C’est le genre de livre qui décape. Il fait suite au travail de Todd Shepard sur 1962 : comment l’indépendance algérienne a transformé la France (Payot, 2008). L’historien américain (université Johns-Hopkins à Baltimore) y expliquait comment l’histoire de la guerre d’Algérie avait été réécrite pour en faire une fatalité correspondant à un mouvement inévitable de l’histoire. Une manière de nier l’échec du projet initial d’intégration nationale dans les colonies.

Cette fois, Todd Shepard poursuit son investigation en s’intéressant à l’homme arabe présenté par la presse d’extrême droite comme un prostitué, violeur, à l’appétit sexuel débordant. Ce racisme sexualisé fabrique la peur et la haine des Nords-Africains comme l’a montré Edgar Morin dans La rumeur d’Orléans (1969) à propos d’une prétendue "traite des Blanches".

Parallèlement à cette représentation des immigrés dans l’opinion française, la libération sexuelle a investi cette image de l’inimaginable Arabe gay. Shepard revient sur les déclarations de Genet, les romans de Copi ou les écrits de Renaud Camus et de Guy Hocquenghem.

"Il est manifeste que l’idée, chère à de nombreux historiens, selon laquelle les Français ont oublié la guerre d’Algérie jusqu’au début des années 1990, est fausse. Ce qui a été oublié, c’est l’impact de la révolution algérienne sur la révolution sexuelle de la France et, plus généralement, de son histoire."

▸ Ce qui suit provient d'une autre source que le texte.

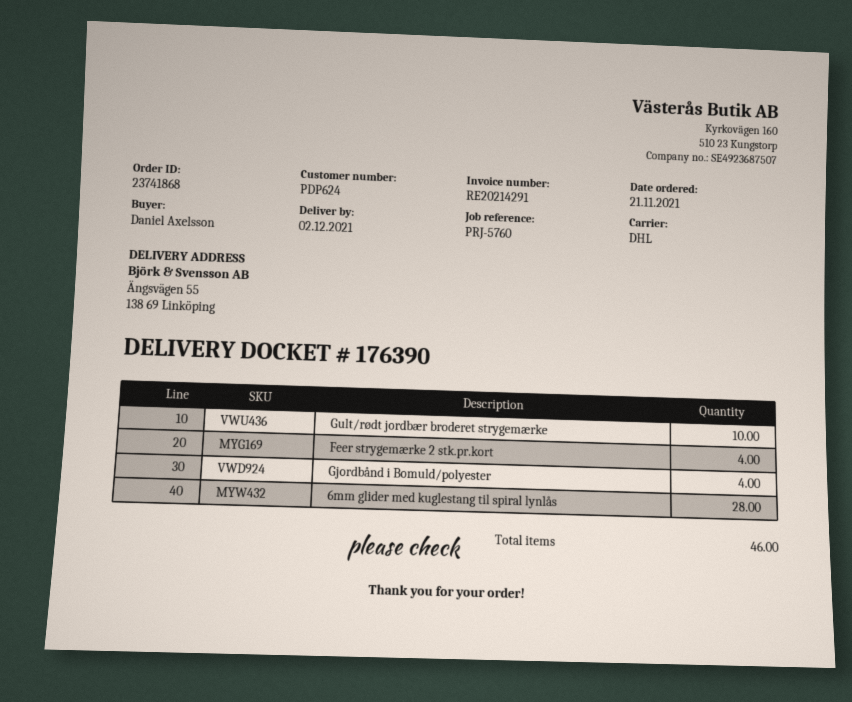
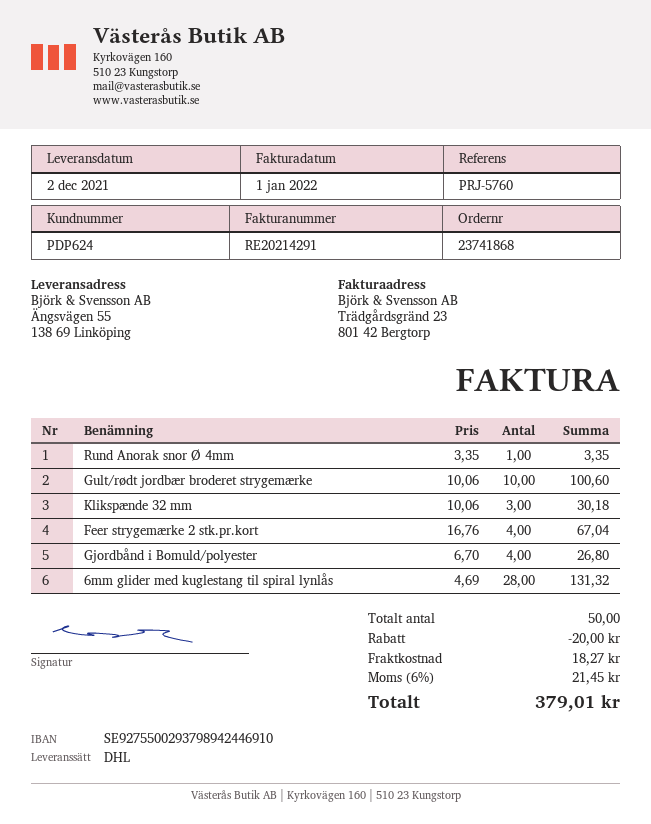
Rund Anorak snor Ø 4mm: none -> 1
Klikspænde 32 mm: none -> 3
total quantity: 46 -> 50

Cet essai décomplexé nous invite à plonger dans le venin d’une presse souvent liée au Front national et dans les outrances de libelles qui considèrent que "la sodomie devient un lieu propice pour penser le pouvoir".

Historien engagé, Todd Shepard est une figure de la nouvelle génération de chercheurs sur le colonialisme et le post-colonialisme. Dans la mouvance des black studies, gay et queer studies ou minority studies qui s’étendent dans l’université américaine, il revisite l’histoire de manière non conventionnelle.

D’autres spécialistes contesteront sans doute cette approche radicale d’une parole sexuelle post-décolonisatrice qui changea la France. Elle n’en reste pas moins originale et permet de voir autrement les problèmes qui agitent encore la société française, à l’instar des livres d’Edouard Louis (Histoire de la violence, Seuil, 2016) ou de Kamel Daoud (Meursault, contre-enquête, Actes Sud, 2014). En faisant le lien entre les dominations coloniales et les dominations sexuelles, la "question algérienne" apparaît fondamentalement différente.